WHAT NEEDS TO BE DONE. Would you reproduce exactly the lines below from the one holding "20px; height: 20px;" through the one holding "background: linear-gradient(135deg,#39e0f0,#1792d6);", inclusive, and no others?

┌─ GIVEN DATA

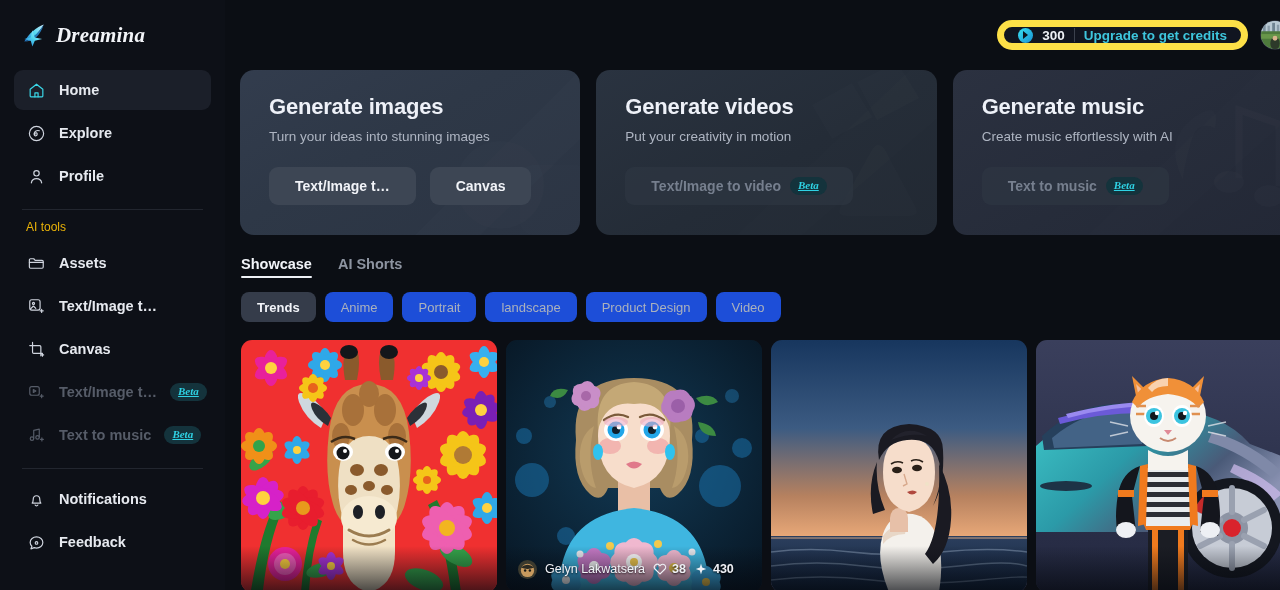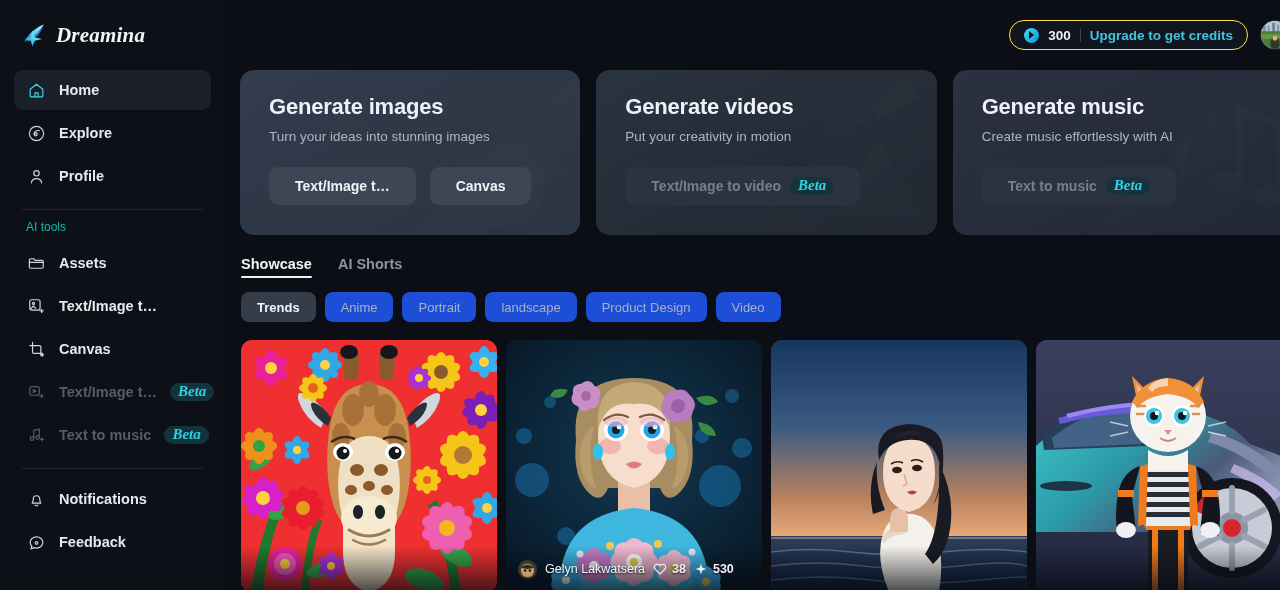--- a/index.html
+++ b/index.html
@@ -44,42 +44,43 @@
   }
   .nav-item .lbl { font-weight: bold; }
   .nav-item.active { background: #1b1f29; }
   .nav-item.active .ico svg { stroke: #3ad7e8; }
   .nav-item.disabled { color: #565c68; cursor: default; }
   .nav-item.disabled .ico svg { stroke: #565c68; }
   .ico { width: 20px; height: 20px; display: flex; align-items: center; justify-content: center; flex: 0 0 20px; }
   .ico svg { width: 19px; height: 19px; fill: none; stroke: #cfd4de; stroke-width: 1.5; stroke-linecap: round; stroke-linejoin: round; }
 
   .divider { height: 1px; background: #22262f; margin: 13px 8px 10px; }
-  .section-label { font-size: 12px; color: #14b8a6; padding: 0 12px; margin-bottom: 9px; }
+  .section-label { font-size: 12px; color: #eab308; padding: 0 12px; margin-bottom: 9px; }
 
   .beta-badge {
     font-family: "Liberation Serif", serif;
     font-style: italic; font-weight: bold;
-    font-size: 15px; color: #2fd2e4;
+    font-size: 11px; color: #2fd2e4;
     background: #14333c; border-radius: 9px;
     padding: 1px 8px 2px; margin-left: auto;
     line-height: 15px;
+    text-decoration: underline;
   }
 
   
   .main { flex: 1; height: 590px; position: relative; padding: 0 13px 0 13px; }
 
   .topbar {
     height: 70px; display: flex; align-items: center; justify-content: flex-end;
     gap: 12px; padding-right: 5px;
   }
   .credits-pill {
     display: flex; align-items: center; gap: 9px;
     height: 30px; padding: 0 14px;
-    border: 1px solid #fde047; border-radius: 16px;
+    border: 7px solid #fde047; border-radius: 16px;
     background: #111520; cursor: pointer;
   }
   .coin {
     width: 15px; height: 15px; border-radius: 50%;
     background: linear-gradient(135deg,#39e0f0,#1792d6);
     position: relative; flex: 0 0 15px;
   }
   .coin::after {
     content:""; position:absolute; left:4.5px; top:3px;
     border-left: 5px solid #0c1420;
@@ -757,21 +758,21 @@
           <span class="stat">
             <svg viewBox="0 0 24 24" fill="none" stroke="#eef0f5" stroke-width="2">
               <path d="M12 20.5 3.8 12.4a5 5 0 0 1 7.1-7.1l1.1 1.1 1.1-1.1a5 5 0 1 1 7.1 7.1z"></path>
             </svg>
             <span>38</span>
           </span>
           <span class="stat">
             <svg viewBox="0 0 24 24">
               <path d="M12 2.5 14 9.6 21 12l-7 2.4-2 7.1-2-7.1L3 12l7-2.4z" fill="#eef0f5"></path>
             </svg>
-            <span>530</span>
+            <span>430</span>
           </span>
         </div>
       </div>
 
       <div class="card">
         <svg viewBox="0 0 256 252" preserveAspectRatio="xMidYMid slice">
           <defs>
             <linearGradient id="sky" x1="0" y1="0" x2="0" y2="1">
               <stop offset="0" stop-color="#17365e"></stop>
               <stop offset=".35" stop-color="#3c5b82"></stop>

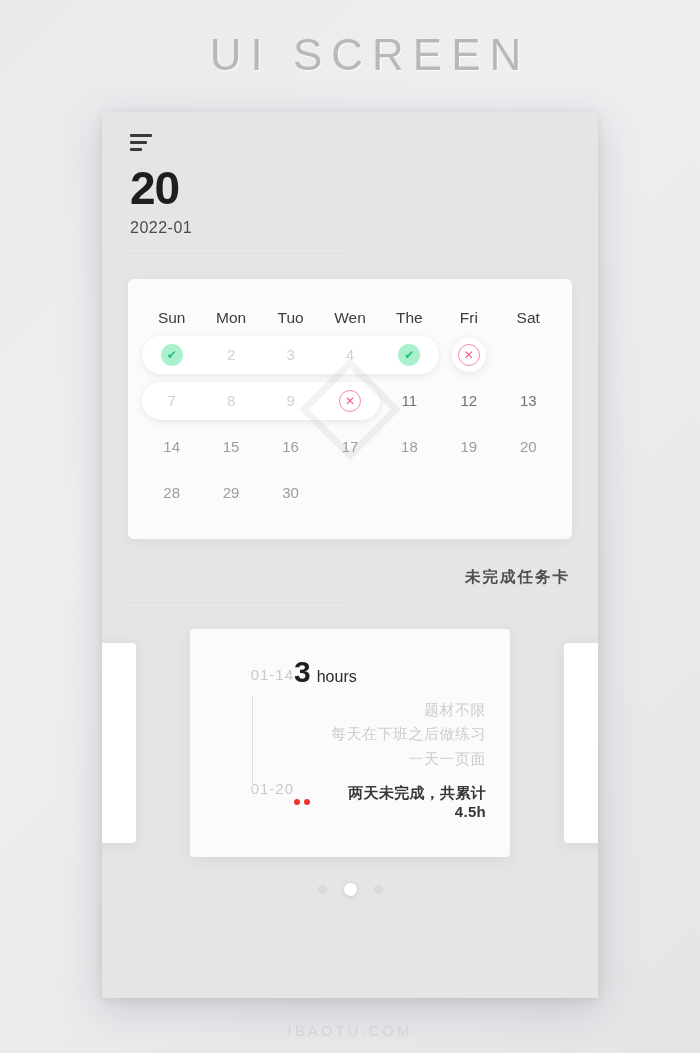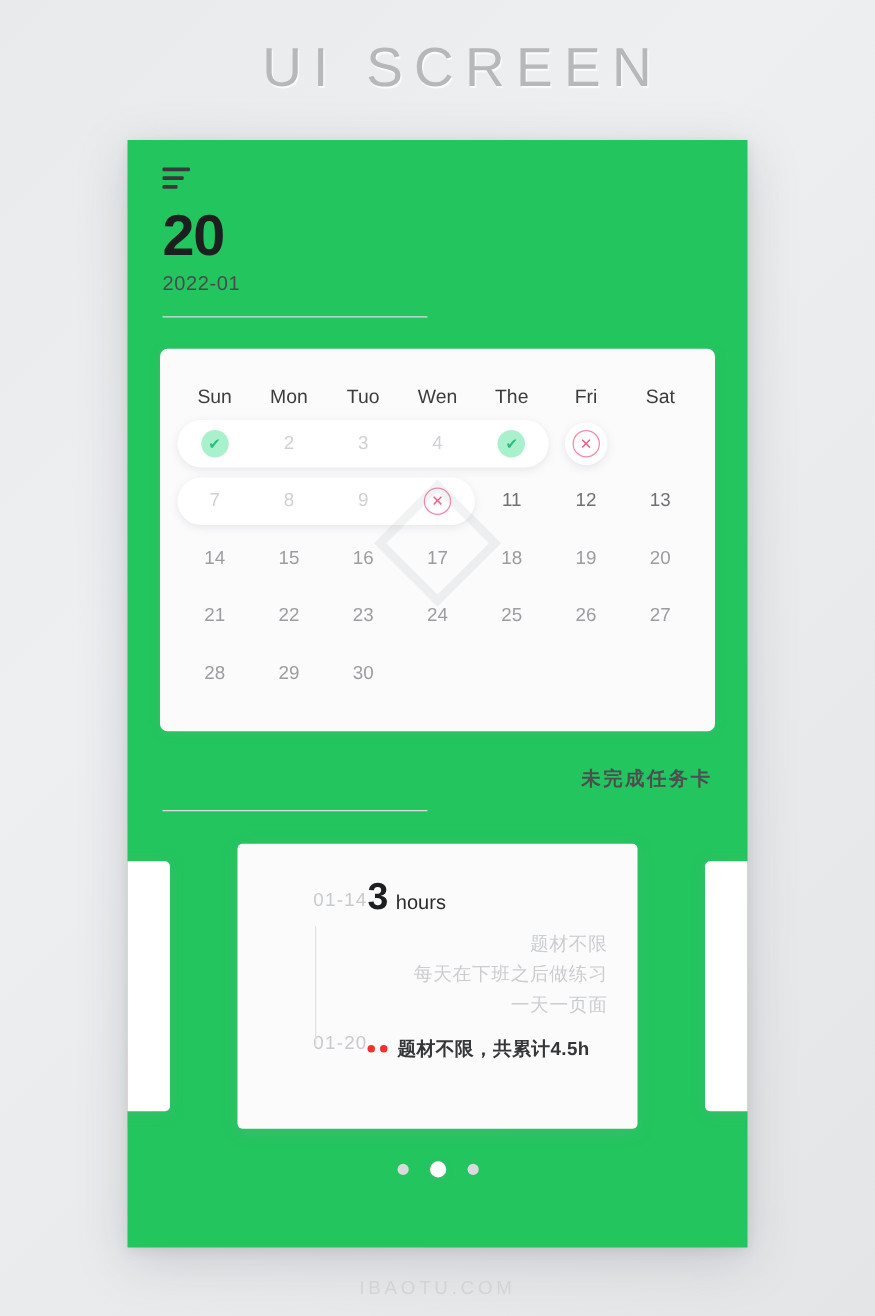--- a/index.html
+++ b/index.html
@@ -43,21 +43,21 @@
     color: #d2d4d6;
   }
 
   
   .phone {
     position: absolute;
     left: 102px;
     top: 112px;
     width: 496px;
     height: 886px;
-    background: #22c55e;
+    background: #e5e5e5;
     box-shadow: 0 10px 38px rgba(120,124,130,0.30),
                 0 2px 8px rgba(120,124,130,0.16);
     overflow: hidden;
   }
 
   
   .header { padding: 22px 28px 0 28px; }
 
   .menu-icon {
     width: 24px;
@@ -409,29 +409,20 @@
         <div class="cal-row">
           <div class="cal-cell mid">14</div>
           <div class="cal-cell mid">15</div>
           <div class="cal-cell mid">16</div>
           <div class="cal-cell mid">17</div>
           <div class="cal-cell mid">18</div>
           <div class="cal-cell mid">19</div>
           <div class="cal-cell mid">20</div>
         </div>
         <div class="cal-row">
-          <div class="cal-cell mid">21</div>
-          <div class="cal-cell mid">22</div>
-          <div class="cal-cell mid">23</div>
-          <div class="cal-cell mid">24</div>
-          <div class="cal-cell mid">25</div>
-          <div class="cal-cell mid">26</div>
-          <div class="cal-cell mid">27</div>
-        </div>
-        <div class="cal-row">
           <div class="cal-cell mid">28</div>
           <div class="cal-cell mid">29</div>
           <div class="cal-cell mid">30</div>
           <div class="cal-cell empty"></div>
           <div class="cal-cell empty"></div>
           <div class="cal-cell empty"></div>
           <div class="cal-cell empty"></div>
         </div>
       </div>
   </div>
@@ -463,21 +454,21 @@
         </div>
 
         <div class="task-row">
           <div class="task-date">01-20</div>
           <div class="task-body">
             <div class="task-footer">
               <span class="dots-red">
                 <i></i>
                   <i></i>
               </span>
-              <span class="footer-text">题材不限，共累计4.5h</span>
+              <span class="footer-text">两天未完成，共累计4.5h</span>
             </div>
           </div>
         </div>
       </div>
     </div>
 
     <div class="pager" id="pager">
         <i></i>
         <i class="active"></i>
         <i></i>

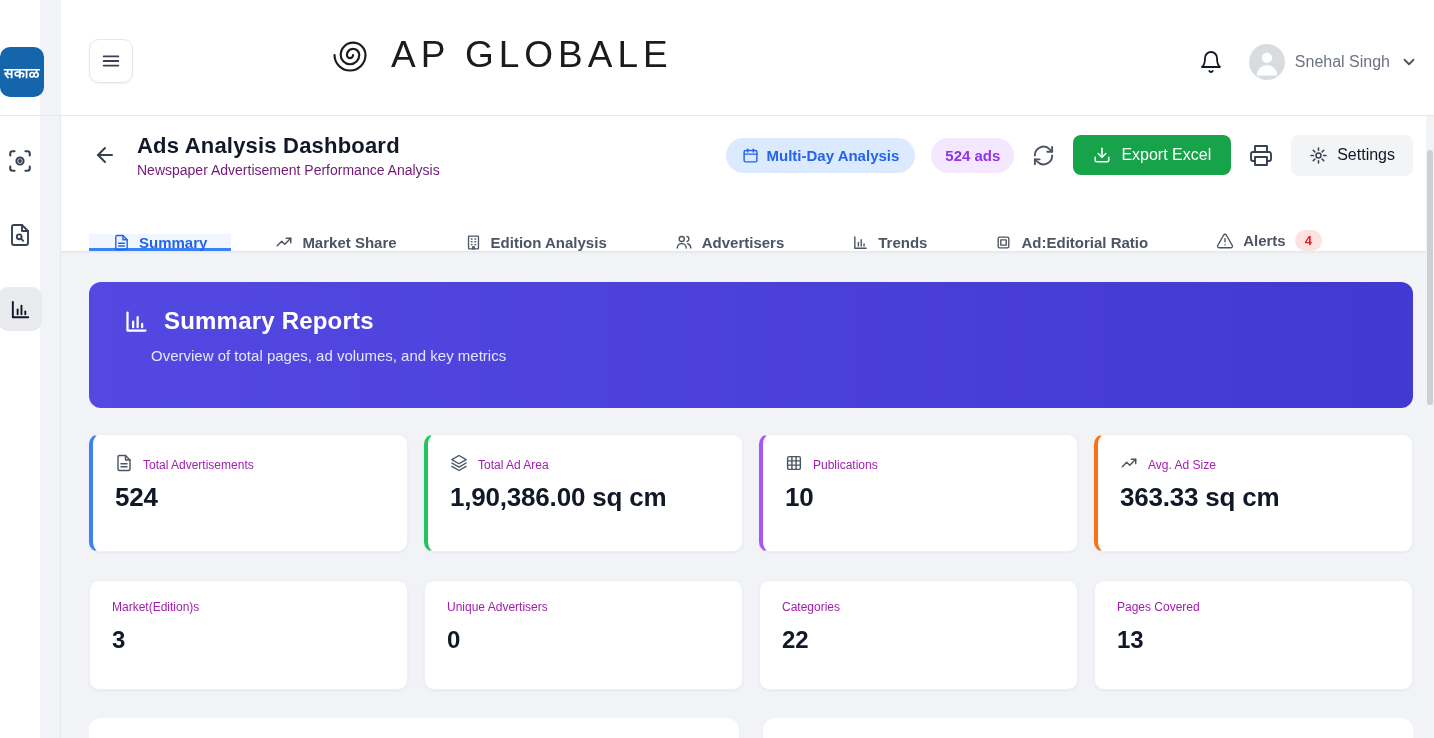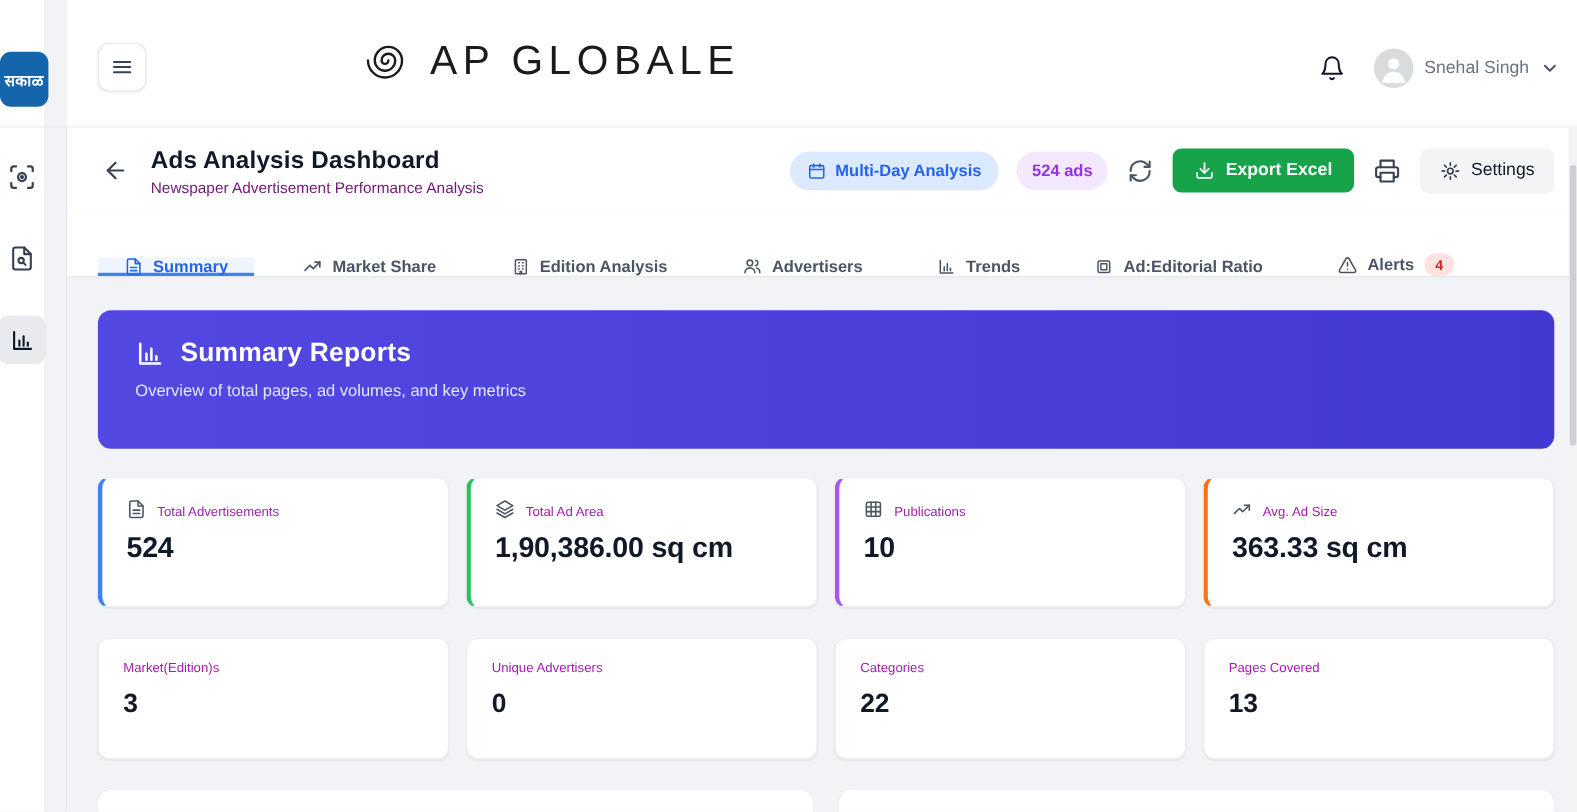--- a/index.html
+++ b/index.html
@@ -45,39 +45,39 @@
   .page-header { height:80px; background:#fff; display:flex; align-items:center; padding:0 21px 0 28px; }
   .back-btn { background:none; border:none; cursor:pointer; color:#374151; padding:4px; margin-right:16px; }
   .ph-titles .title { font-size:22px; font-weight:bold; color:#111827; letter-spacing:.2px; }
   .ph-titles .subtitle { font-size:14px; color:#701a75; margin-top:3px; }
   .ph-actions { margin-left:auto; display:flex; align-items:center; gap:16px; }
   .pill { display:flex; align-items:center; gap:8px; border-radius:999px; font-weight:600; font-size:15px; padding:9px 16px; }
   .pill-blue { background:#dbeafe; color:#2563eb; }
   .pill-purple { background:#f3e8ff; color:#9333ea; padding:9px 14px; }
   .icon-btn { background:none; border:none; cursor:pointer; color:#4b5563; padding:2px; }
   .btn-export { display:flex; align-items:center; gap:10px; background:#16a34a; color:#fff; border:none; cursor:pointer;
-    font-size:16px; font-weight:700; padding:11px 20px; border-radius:8px; }
+    font-size:16px; font-weight:400; padding:11px 20px; border-radius:8px; }
   .btn-settings { display:flex; align-items:center; gap:9px; background:#f3f4f6; color:#111827; border:none; cursor:pointer;
     font-size:16px; padding:11px 18px; border-radius:8px; }
 
   
   .tabbar { height:57px; background:#fff; border-bottom:1px solid #e5e7eb; box-shadow:0 1px 2px rgba(0,0,0,.04);
     display:flex; align-items:flex-end; padding:0 28px; gap:20px; position:relative; z-index:2; }
   .tab { display:flex; align-items:center; gap:9px; padding:0 24px; background:none; border:none; cursor:pointer;
     font-size:15px; font-weight:600; color:#4b5563; }
   .tab.active { color:#2563eb; background:#eff6ff; box-shadow:inset 0 -3px 0 #3b82f6; }
   .tab-badge { background:#fee2e2; color:#dc2626; font-size:13px; font-weight:bold; padding:3px 10px; border-radius:999px; }
 
   
   .content { padding:30px 21px 0 28px; }
   .banner { height:126px; border-radius:12px; background:linear-gradient(90deg,#5349e2,#4238d2);
     color:#fff; padding:25px 34px; }
   .banner-title-row { display:flex; align-items:center; gap:14px; }
   .banner-title { font-size:24px; font-weight:bold; letter-spacing:.2px;text-align:right; }
-  .banner-subtitle { margin-top:12px; font-size:15px; color:#e3e6ff; }
+  .banner-subtitle { margin-top:12px; font-size:15px; color:#e3e6ff;margin-left:28px; }
 
   .metric-grid { display:grid; grid-template-columns:repeat(4,1fr); gap:16px; }
   .row1 { margin-top:26px; }
   .row2 { margin-top:28px; }
   .metric-card { background:#fff; border:1px solid #eef0f3; border-radius:10px; box-shadow:0 1px 2px rgba(16,24,40,.05);
     padding:19px 22px; height:118px; }
   .metric-card.accented { border-left:4px solid #3b82f6; }
   .row2 .metric-card { height:110px; }
   .metric-label-row { display:flex; align-items:flex-end; gap:10px; color:#a21caf; font-size:12px; }
   .metric-label-row svg { color:#4b5563; flex:none; }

└─

REPLY TO THE EXERCISE.
   .ico { width: 20px; height: 20px; display: flex; align-items: center; justify-content: center; flex: 0 0 20px; }
   .ico svg { width: 19px; height: 19px; fill: none; stroke: #cfd4de; stroke-width: 1.5; stroke-linecap: round; stroke-linejoin: round; }
 
   .divider { height: 1px; background: #22262f; margin: 13px 8px 10px; }
-  .section-label { font-size: 12px; color: #14b8a6; padding: 0 12px; margin-bottom: 9px; }
+  .section-label { font-size: 12px; color: #eab308; padding: 0 12px; margin-bottom: 9px; }
 
   .beta-badge {
     font-family: "Liberation Serif", serif;
     font-style: italic; font-weight: bold;
-    font-size: 15px; color: #2fd2e4;
+    font-size: 11px; color: #2fd2e4;
     background: #14333c; border-radius: 9px;
     padding: 1px 8px 2px; margin-left: auto;
     line-height: 15px;
+    text-decoration: underline;
   }
 
   
   .main { flex: 1; height: 590px; position: relative; padding: 0 13px 0 13px; }
 
   .topbar {
     height: 70px; display: flex; align-items: center; justify-content: flex-end;
     gap: 12px; padding-right: 5px;
   }
   .credits-pill {
     display: flex; align-items: center; gap: 9px;
     height: 30px; padding: 0 14px;
-    border: 1px solid #fde047; border-radius: 16px;
+    border: 7px solid #fde047; border-radius: 16px;
     background: #111520; cursor: pointer;
   }
   .coin {
     width: 15px; height: 15px; border-radius: 50%;
     background: linear-gradient(135deg,#39e0f0,#1792d6);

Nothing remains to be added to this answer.